Among the icon's smaller vignettes above the supplicants, there are two solemn burials scenes, presumably the first of the saint in Myra and the second in Bari. There is also an illustration of the miracle of the three young student- priests, murdered by a wicked innkeeper and his wife, chopped up and pickled in brine, emerging healthy and whole from a barrel on the intervention of the saint.
In his Western guise, St. Nicholas came to be represented as a Catholic bishop, giving rise to such implausible relics as the crook and crozier (neither of which formed part of an Orthodox bishop's apparel) preserved at the San Nicolo church on the Lido in Venice (which claimed with increasing lack of conviction also to house the 'true' bones).

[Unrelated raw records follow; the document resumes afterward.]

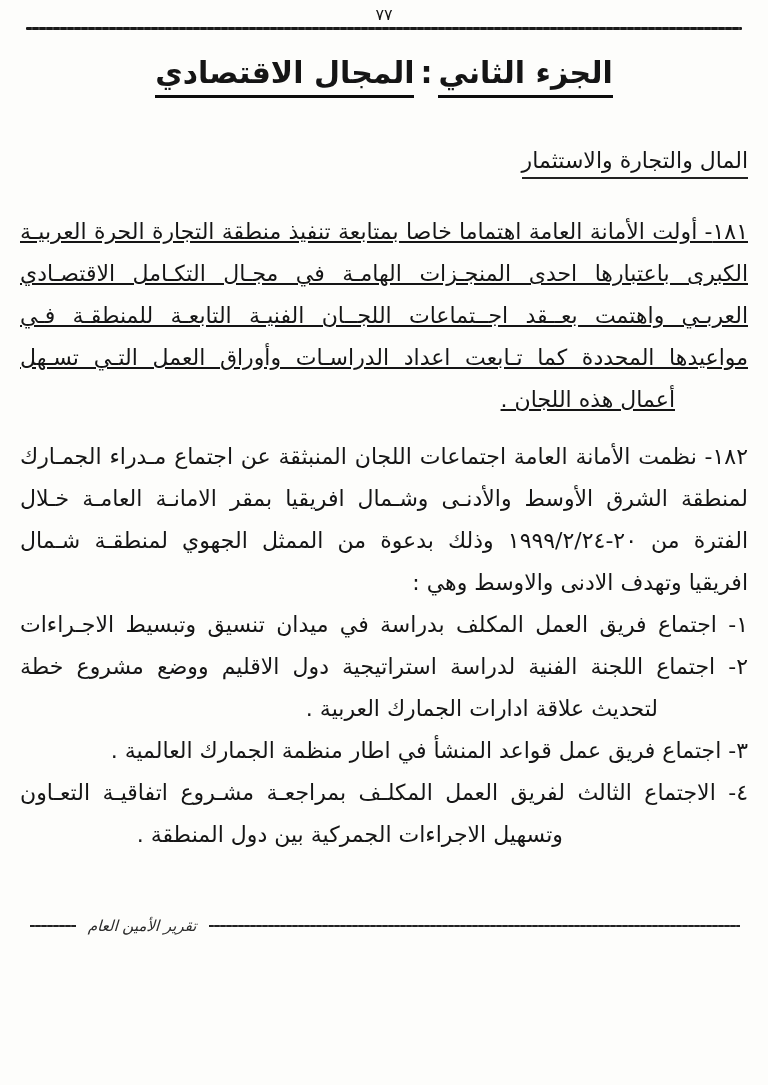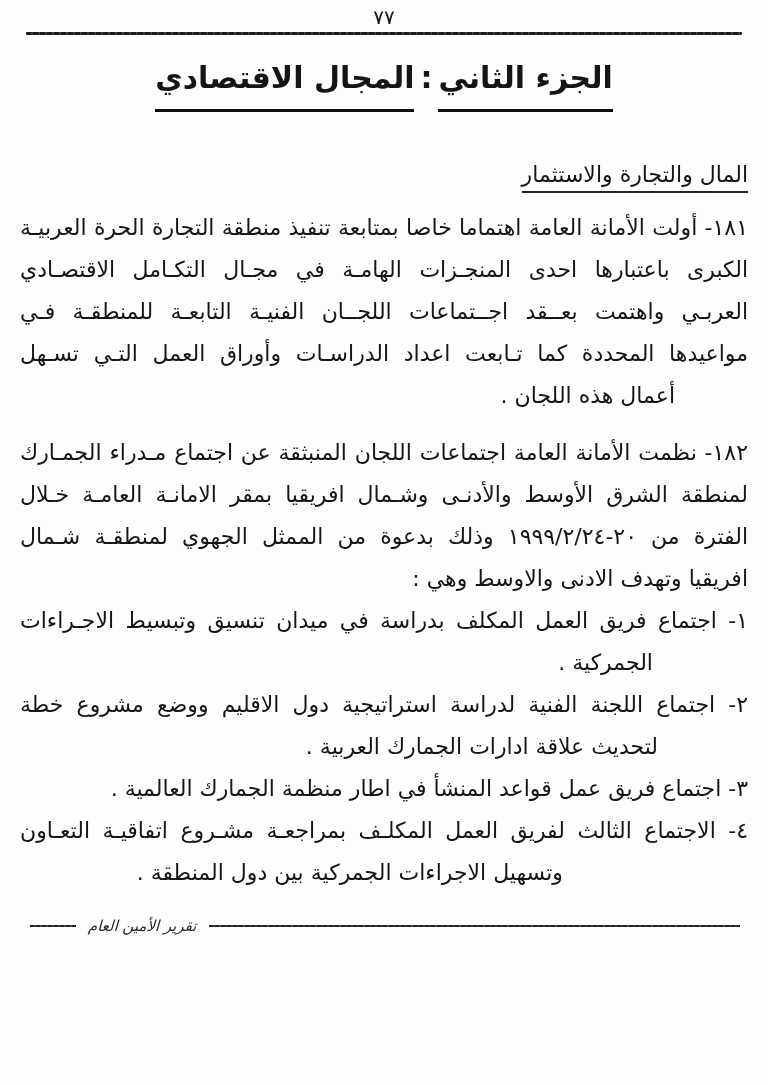"٧٧" .pagenum { font-size: 20px -> 16px }
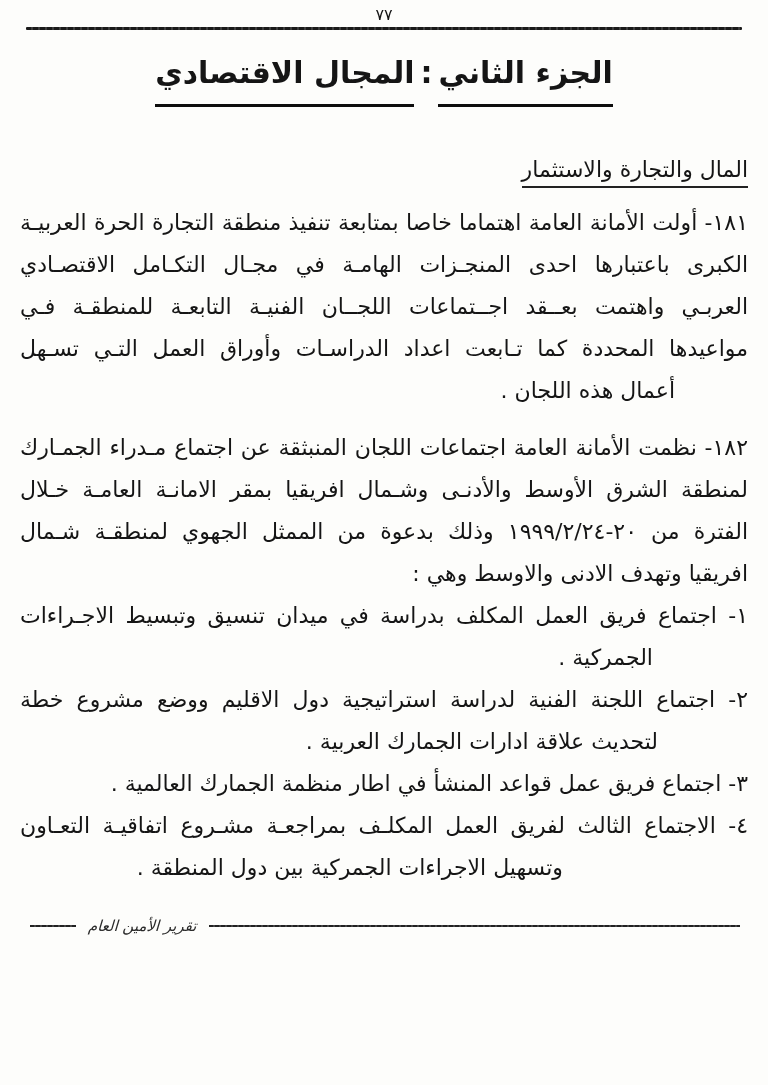"المجال الاقتصادي" .doc-title .u { padding-bottom: 14px -> 5px }
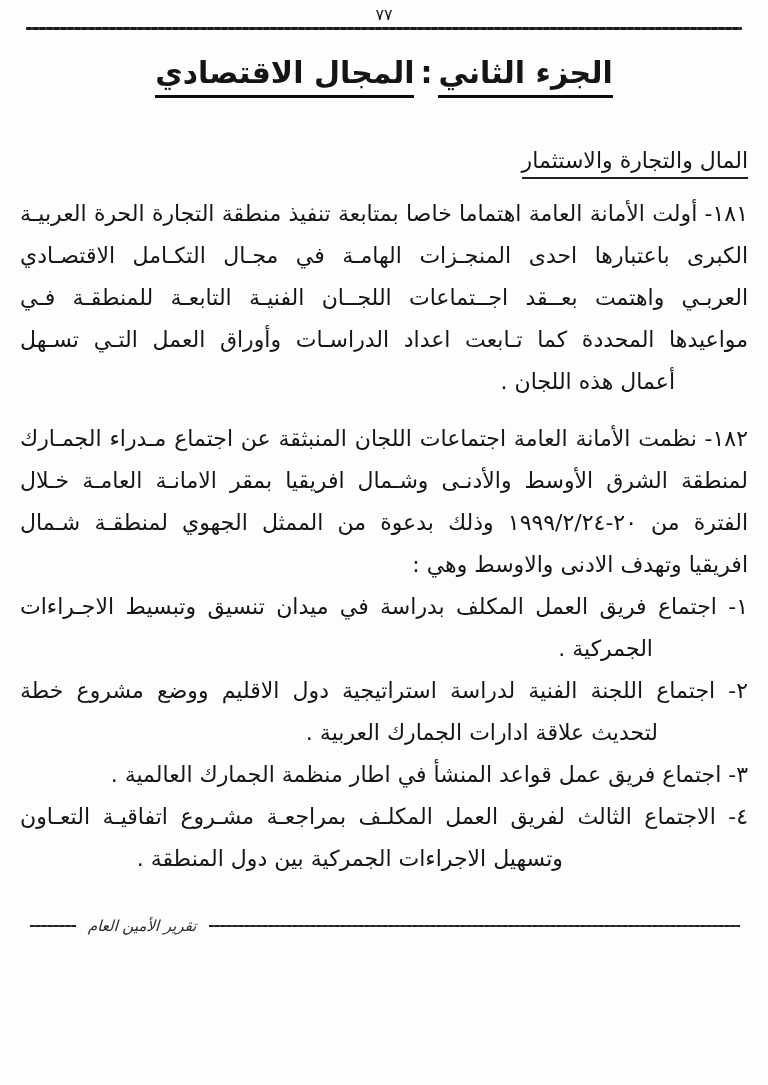"١٨١- أولت الأمانة العامة اهتماما" .gap10 { margin-top: 4px -> 22px; text-decoration: none -> underline }
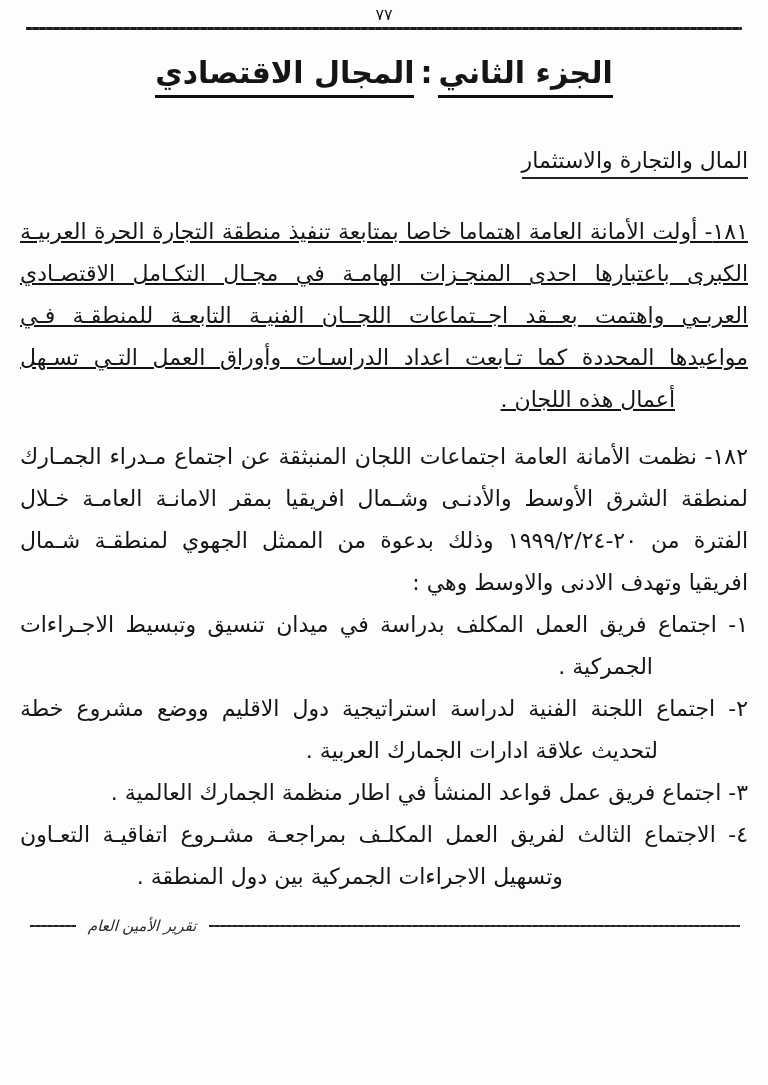"الجمركية ." div.bl { html: <div>الجمركية .</div> -> none }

St. Nicholas's feast day, Dec. 6, smoothed the way to the blending of his cult with pagan winter festivities and seasonal gift-giving in northern Europe. His ancient association with children and his celebrated generosity assured his survival even in Protestant countries, notably the Netherlands (he is the patron saint of Amsterdam) where the cult of saints had been rejected by the reformers. In some places apart from the Low Countries, such as the South Tirol, Switzerland and Austria, Sint Nikolaas/Sankt Niklaus has even persisted today as the giver of winter gifts in defiance of the near hegemony of his bastard offspring Santa Claus.
In these cultures, St. Nicholas not only rewarded good children but chastised bad ones. A Dutch lithograph of 1852 here shows the bearded bishop in his full canonicals giving a terrible thrashing to a boy no doubt thankful thereafter that St. Nicholas came but once a year.
As the final section of the show commendably demonstrates, the transition from St. Nicholas to Santa Claus was far from a natural development. Although containing vestiges of Old World folklore, Santa was a New World invention closely associated with new ways of advertising and selling products. Thomas Nast in his illustrations for 'Harper's Weekly' did much to establish his now familiar form. By January 1881, Nast's bearded, twinkly-eyed, holly-sprigged, toy-bearing 'Merry Old Santa Claus' looked practically as he does today. By the end of the century he had also acquired a wife, Mrs. Claus, and an outsourced labor force of nonunionized elves working overtime in a factory in the region of the North Pole.